Swedish sprint kayaker (born 1977)

Markus Oscarsson (born 9 May 1977 in Västerås) is a Swedish sprint kayaker who has competed since 1995. Competing in five Summer Olympics, he won two medals in the K-2 1000 m event with a gold in 2004 and a silver in 2000.

Oscarsson won two silver medals at the 1995 World Junior Championships in Yamanashi, Japan, finishing behind Hungary's Zoltan Kammerer in both the K-1 500 m and K-1 1000 m finals.

He then formed a highly successful K2 partnership with Henrik Nilsson. They went on to become world champions in 2002 and 2003. They also won a bronze in the K-2 500 m event at the 2001 championships. It was with Nilsson that he won his gold and silver Olympic medals.
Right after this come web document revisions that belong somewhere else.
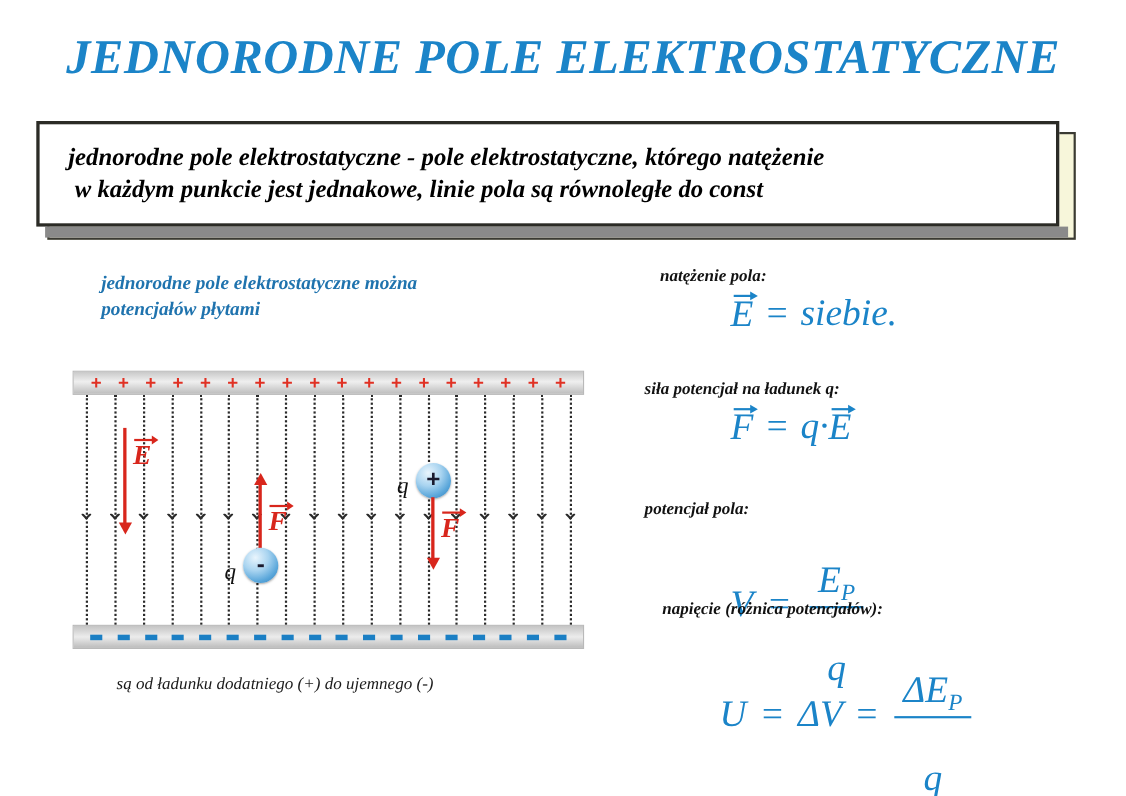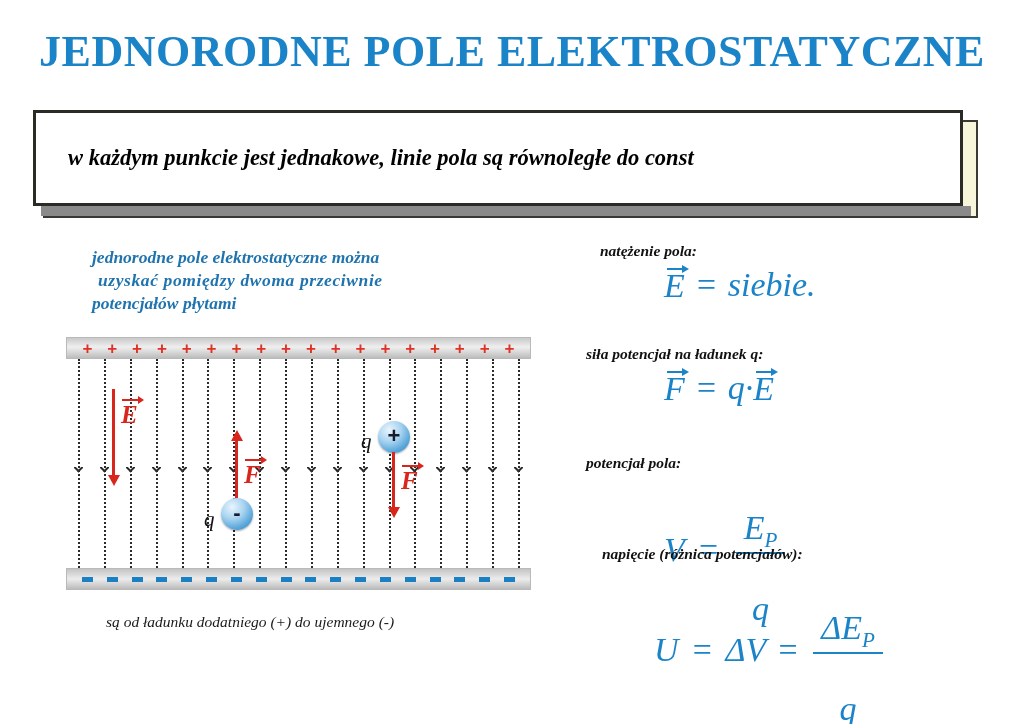--- a/index.html
+++ b/index.html
@@ -25,6 +25,7 @@
     color: #1b84c8;
     font-family: "Liberation Serif", serif;
     font-weight: bold;
+    font-style: italic;
     font-size: 44px;
     letter-spacing: 0.5px;
     white-space: nowrap;

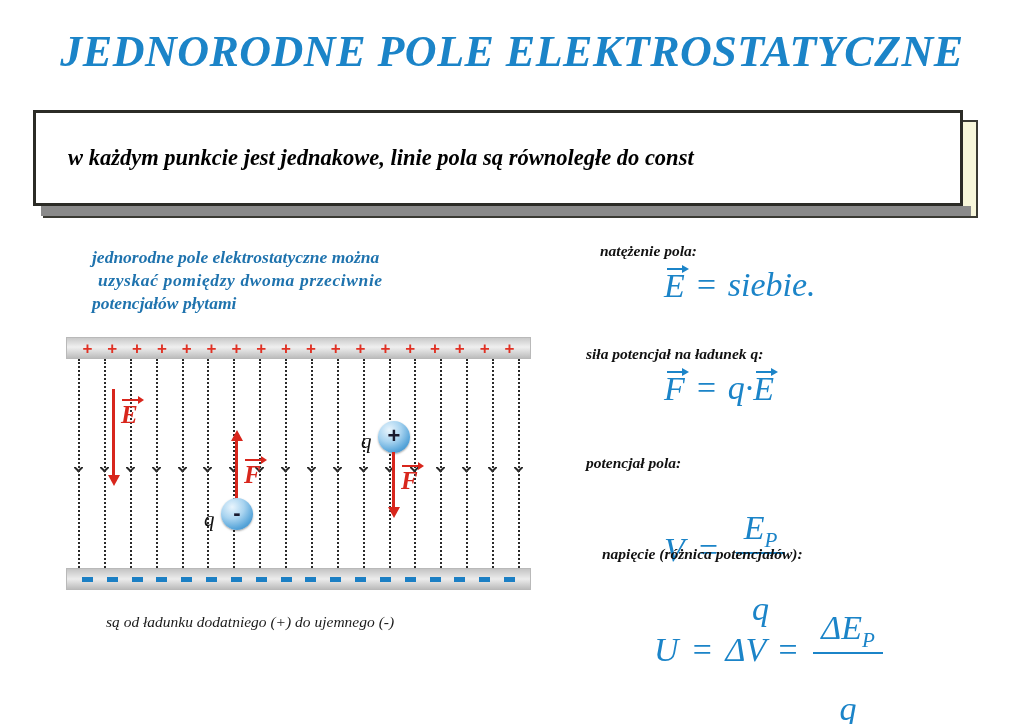--- a/index.html
+++ b/index.html
@@ -376,6 +376,7 @@
   <div id="definition-shadow-bottom"></div>
   <div id="definition-box">
     <div id="definition-text">
+      <span>jednorodne pole elektrostatyczne - pole elektrostatyczne, którego natężenie</span>
       <span class="ln2">w każdym punkcie jest jednakowe, linie pola są równoległe do const</span>
     </div>
   </div>

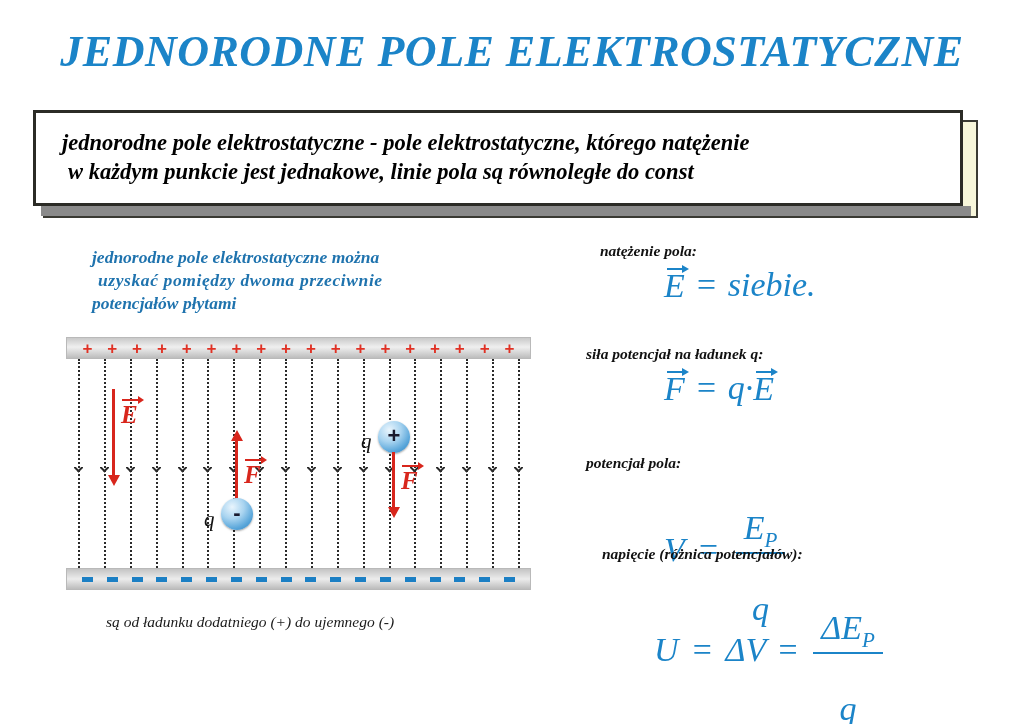--- a/index.html
+++ b/index.html
@@ -384,7 +384,6 @@
 
 <div id="left-intro">
   <span>jednorodne pole elektrostatyczne można</span>
-  <span class="l2">uzyskać  pomiędzy  dwoma  przeciwnie</span>
   <span class="l3">potencjałów płytami</span>
 </div>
Oscarsson took a year off competitive canoeing in 2005. He returned to action in 2006 and won the K-1 1000 m bronze medal at the European Championships in Račice, Czech Republic - the first individual medal of his senior career. The following month he became K-1 1000 m world champion in Szeged, Hungary, edging out Britain's Tim Brabants by 0.06 sec. This was Sweden's first gold medal in canoeing's Blue Riband event since the late Gert Fredriksson's victory in 1954.

At the 2008 Summer Olympics, Oscarsson and Gustafsson were disqualified for leaving their lane. At the 2012 Summer Olympics, Oscarsson and Nilsson reached the final of the men's K-2 1000 m event, but finished in 5th place.

Oscarsson is 184 cm (6' 0) tall and weighs 84 kg (185 lb).